Reproduce exactly, and exclusively, the lines from the line containing "Celestine Twisted Rope" through the final line of the listing below.
START Given data
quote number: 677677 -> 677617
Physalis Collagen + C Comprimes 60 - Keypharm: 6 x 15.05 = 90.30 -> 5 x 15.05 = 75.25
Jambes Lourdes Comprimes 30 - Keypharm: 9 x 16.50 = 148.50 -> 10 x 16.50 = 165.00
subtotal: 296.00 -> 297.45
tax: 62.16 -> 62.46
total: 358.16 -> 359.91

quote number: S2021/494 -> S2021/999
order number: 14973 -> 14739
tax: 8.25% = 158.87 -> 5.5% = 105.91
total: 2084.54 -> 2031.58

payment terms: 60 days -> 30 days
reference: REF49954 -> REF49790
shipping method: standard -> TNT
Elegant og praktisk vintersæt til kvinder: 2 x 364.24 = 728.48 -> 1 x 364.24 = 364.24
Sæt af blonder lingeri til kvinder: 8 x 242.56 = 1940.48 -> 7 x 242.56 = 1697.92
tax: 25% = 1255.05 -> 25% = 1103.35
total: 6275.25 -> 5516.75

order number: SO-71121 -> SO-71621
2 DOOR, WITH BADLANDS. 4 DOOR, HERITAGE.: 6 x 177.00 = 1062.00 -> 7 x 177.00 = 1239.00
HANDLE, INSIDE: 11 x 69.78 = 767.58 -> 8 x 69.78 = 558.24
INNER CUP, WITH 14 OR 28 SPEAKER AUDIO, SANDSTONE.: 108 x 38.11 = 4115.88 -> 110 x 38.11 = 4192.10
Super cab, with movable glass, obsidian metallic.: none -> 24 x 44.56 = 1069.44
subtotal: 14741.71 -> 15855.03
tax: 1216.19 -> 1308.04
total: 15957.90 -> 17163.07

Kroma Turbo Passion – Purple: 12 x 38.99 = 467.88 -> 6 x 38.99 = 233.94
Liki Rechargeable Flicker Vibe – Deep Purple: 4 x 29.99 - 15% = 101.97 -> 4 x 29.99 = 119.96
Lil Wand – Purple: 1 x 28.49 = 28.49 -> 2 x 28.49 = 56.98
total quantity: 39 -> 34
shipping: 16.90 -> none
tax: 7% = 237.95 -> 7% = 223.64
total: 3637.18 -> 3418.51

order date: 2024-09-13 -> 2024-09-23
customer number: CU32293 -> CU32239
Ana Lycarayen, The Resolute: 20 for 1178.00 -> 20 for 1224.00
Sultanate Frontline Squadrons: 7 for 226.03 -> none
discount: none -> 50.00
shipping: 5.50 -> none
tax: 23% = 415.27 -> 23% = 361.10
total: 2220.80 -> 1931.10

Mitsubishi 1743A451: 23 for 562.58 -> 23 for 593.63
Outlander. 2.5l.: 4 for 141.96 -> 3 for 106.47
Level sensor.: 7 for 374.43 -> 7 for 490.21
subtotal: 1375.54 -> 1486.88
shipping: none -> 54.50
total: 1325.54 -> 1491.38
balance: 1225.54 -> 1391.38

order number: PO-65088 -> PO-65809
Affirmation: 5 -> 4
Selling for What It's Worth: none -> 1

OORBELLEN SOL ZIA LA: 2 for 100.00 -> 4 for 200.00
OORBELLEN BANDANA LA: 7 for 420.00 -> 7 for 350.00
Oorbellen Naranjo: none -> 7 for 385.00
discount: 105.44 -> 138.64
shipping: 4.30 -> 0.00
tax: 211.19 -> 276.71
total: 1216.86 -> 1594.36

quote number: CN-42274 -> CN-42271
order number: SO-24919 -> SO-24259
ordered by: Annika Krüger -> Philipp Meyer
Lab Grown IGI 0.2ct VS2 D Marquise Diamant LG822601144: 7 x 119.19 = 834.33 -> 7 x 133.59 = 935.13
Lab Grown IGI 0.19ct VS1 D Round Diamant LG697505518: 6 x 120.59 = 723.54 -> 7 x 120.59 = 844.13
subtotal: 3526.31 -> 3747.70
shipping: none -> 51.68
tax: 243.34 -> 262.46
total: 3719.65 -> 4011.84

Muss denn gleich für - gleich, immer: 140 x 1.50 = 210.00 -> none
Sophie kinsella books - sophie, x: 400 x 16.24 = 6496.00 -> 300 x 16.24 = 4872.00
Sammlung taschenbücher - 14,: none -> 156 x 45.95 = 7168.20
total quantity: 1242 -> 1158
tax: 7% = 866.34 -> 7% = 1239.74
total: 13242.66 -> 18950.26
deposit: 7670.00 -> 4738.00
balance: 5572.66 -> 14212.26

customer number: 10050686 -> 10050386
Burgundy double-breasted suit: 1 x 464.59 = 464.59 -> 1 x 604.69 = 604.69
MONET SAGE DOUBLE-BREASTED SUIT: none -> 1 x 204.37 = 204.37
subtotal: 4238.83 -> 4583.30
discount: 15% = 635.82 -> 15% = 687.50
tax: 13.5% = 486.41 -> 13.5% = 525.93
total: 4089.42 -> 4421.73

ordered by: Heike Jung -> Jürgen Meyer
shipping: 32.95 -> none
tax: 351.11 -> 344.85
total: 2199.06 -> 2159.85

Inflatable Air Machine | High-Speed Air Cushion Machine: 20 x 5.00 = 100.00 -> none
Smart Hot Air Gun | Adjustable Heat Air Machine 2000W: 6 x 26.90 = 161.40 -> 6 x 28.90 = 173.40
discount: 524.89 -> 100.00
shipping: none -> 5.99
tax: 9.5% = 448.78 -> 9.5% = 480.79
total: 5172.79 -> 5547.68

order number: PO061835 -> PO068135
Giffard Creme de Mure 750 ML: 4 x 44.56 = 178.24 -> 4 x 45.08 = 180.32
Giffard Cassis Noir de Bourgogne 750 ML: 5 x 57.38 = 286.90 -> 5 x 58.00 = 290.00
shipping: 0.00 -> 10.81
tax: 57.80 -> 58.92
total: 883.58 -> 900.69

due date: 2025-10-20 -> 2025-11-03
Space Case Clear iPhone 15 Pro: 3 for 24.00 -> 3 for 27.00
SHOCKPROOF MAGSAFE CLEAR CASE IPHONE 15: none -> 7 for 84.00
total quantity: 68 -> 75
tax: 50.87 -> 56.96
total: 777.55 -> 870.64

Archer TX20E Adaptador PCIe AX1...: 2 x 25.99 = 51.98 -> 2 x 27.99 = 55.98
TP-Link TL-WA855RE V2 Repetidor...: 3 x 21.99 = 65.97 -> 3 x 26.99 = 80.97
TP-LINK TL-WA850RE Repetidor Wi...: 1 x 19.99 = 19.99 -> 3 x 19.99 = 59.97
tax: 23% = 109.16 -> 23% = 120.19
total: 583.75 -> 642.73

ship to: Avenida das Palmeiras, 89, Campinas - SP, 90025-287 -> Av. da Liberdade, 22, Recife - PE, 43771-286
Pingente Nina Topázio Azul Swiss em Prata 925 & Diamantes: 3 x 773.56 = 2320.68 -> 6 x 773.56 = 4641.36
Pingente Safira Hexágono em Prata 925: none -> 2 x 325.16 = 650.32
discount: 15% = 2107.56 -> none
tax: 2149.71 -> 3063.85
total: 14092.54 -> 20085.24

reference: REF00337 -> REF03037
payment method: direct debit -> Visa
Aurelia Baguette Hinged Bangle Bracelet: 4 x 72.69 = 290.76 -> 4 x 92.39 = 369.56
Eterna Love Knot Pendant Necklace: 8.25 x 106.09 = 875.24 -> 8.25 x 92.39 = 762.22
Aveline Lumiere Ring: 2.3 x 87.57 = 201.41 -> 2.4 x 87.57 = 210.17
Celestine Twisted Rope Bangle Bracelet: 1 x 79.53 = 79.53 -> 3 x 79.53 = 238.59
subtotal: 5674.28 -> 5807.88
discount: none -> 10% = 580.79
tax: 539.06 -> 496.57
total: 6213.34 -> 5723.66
END Given data
Solution to this task:
Celestine Twisted Rope Bangle Bracelet: 1 x 79.53 = 79.53 -> 3 x 79.53 = 238.59
subtotal: 5674.28 -> 5807.88
discount: none -> 10% = 580.79
tax: 539.06 -> 496.57
total: 6213.34 -> 5723.66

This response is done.